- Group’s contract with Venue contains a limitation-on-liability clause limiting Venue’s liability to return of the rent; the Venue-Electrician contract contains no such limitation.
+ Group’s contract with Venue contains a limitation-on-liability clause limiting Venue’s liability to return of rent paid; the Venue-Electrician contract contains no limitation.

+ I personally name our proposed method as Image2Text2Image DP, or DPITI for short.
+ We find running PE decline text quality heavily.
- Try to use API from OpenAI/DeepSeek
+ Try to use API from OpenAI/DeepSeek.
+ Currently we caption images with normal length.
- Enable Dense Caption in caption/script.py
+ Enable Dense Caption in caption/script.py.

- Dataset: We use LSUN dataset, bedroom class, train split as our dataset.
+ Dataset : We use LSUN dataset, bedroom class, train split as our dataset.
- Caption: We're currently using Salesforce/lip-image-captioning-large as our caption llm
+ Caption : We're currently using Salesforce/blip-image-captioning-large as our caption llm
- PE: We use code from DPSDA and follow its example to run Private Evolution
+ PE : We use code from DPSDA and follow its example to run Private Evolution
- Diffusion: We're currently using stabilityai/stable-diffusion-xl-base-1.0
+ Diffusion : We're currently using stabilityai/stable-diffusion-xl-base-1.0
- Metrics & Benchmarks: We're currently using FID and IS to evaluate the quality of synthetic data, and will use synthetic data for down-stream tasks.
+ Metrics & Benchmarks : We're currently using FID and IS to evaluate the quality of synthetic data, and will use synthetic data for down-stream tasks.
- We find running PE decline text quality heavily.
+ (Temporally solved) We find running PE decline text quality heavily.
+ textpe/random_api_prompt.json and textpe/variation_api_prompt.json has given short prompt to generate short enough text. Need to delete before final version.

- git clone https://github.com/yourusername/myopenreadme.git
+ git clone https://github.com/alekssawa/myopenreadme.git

++++++

Type out the entries exactly as they appear above.

ANSWER SPACE:
- Group’s contract with Venue contains a limitation-on-liability clause limiting Venue’s liability to return of the rent; the Venue-Electrician contract contains no such limitation.
+ Group’s contract with Venue contains a limitation-on-liability clause limiting Venue’s liability to return of rent paid; the Venue-Electrician contract contains no limitation.

+ I personally name our proposed method as Image2Text2Image DP, or DPITI for short.
+ We find running PE decline text quality heavily.
- Try to use API from OpenAI/DeepSeek
+ Try to use API from OpenAI/DeepSeek.
+ Currently we caption images with normal length.
- Enable Dense Caption in caption/script.py
+ Enable Dense Caption in caption/script.py.

- Dataset: We use LSUN dataset, bedroom class, train split as our dataset.
+ Dataset : We use LSUN dataset, bedroom class, train split as our dataset.
- Caption: We're currently using Salesforce/lip-image-captioning-large as our caption llm
+ Caption : We're currently using Salesforce/blip-image-captioning-large as our caption llm
- PE: We use code from DPSDA and follow its example to run Private Evolution
+ PE : We use code from DPSDA and follow its example to run Private Evolution
- Diffusion: We're currently using stabilityai/stable-diffusion-xl-base-1.0
+ Diffusion : We're currently using stabilityai/stable-diffusion-xl-base-1.0
- Metrics & Benchmarks: We're currently using FID and IS to evaluate the quality of synthetic data, and will use synthetic data for down-stream tasks.
+ Metrics & Benchmarks : We're currently using FID and IS to evaluate the quality of synthetic data, and will use synthetic data for down-stream tasks.
- We find running PE decline text quality heavily.
+ (Temporally solved) We find running PE decline text quality heavily.
+ textpe/random_api_prompt.json and textpe/variation_api_prompt.json has given short prompt to generate short enough text. Need to delete before final version.

- git clone https://github.com/yourusername/myopenreadme.git
+ git clone https://github.com/alekssawa/myopenreadme.git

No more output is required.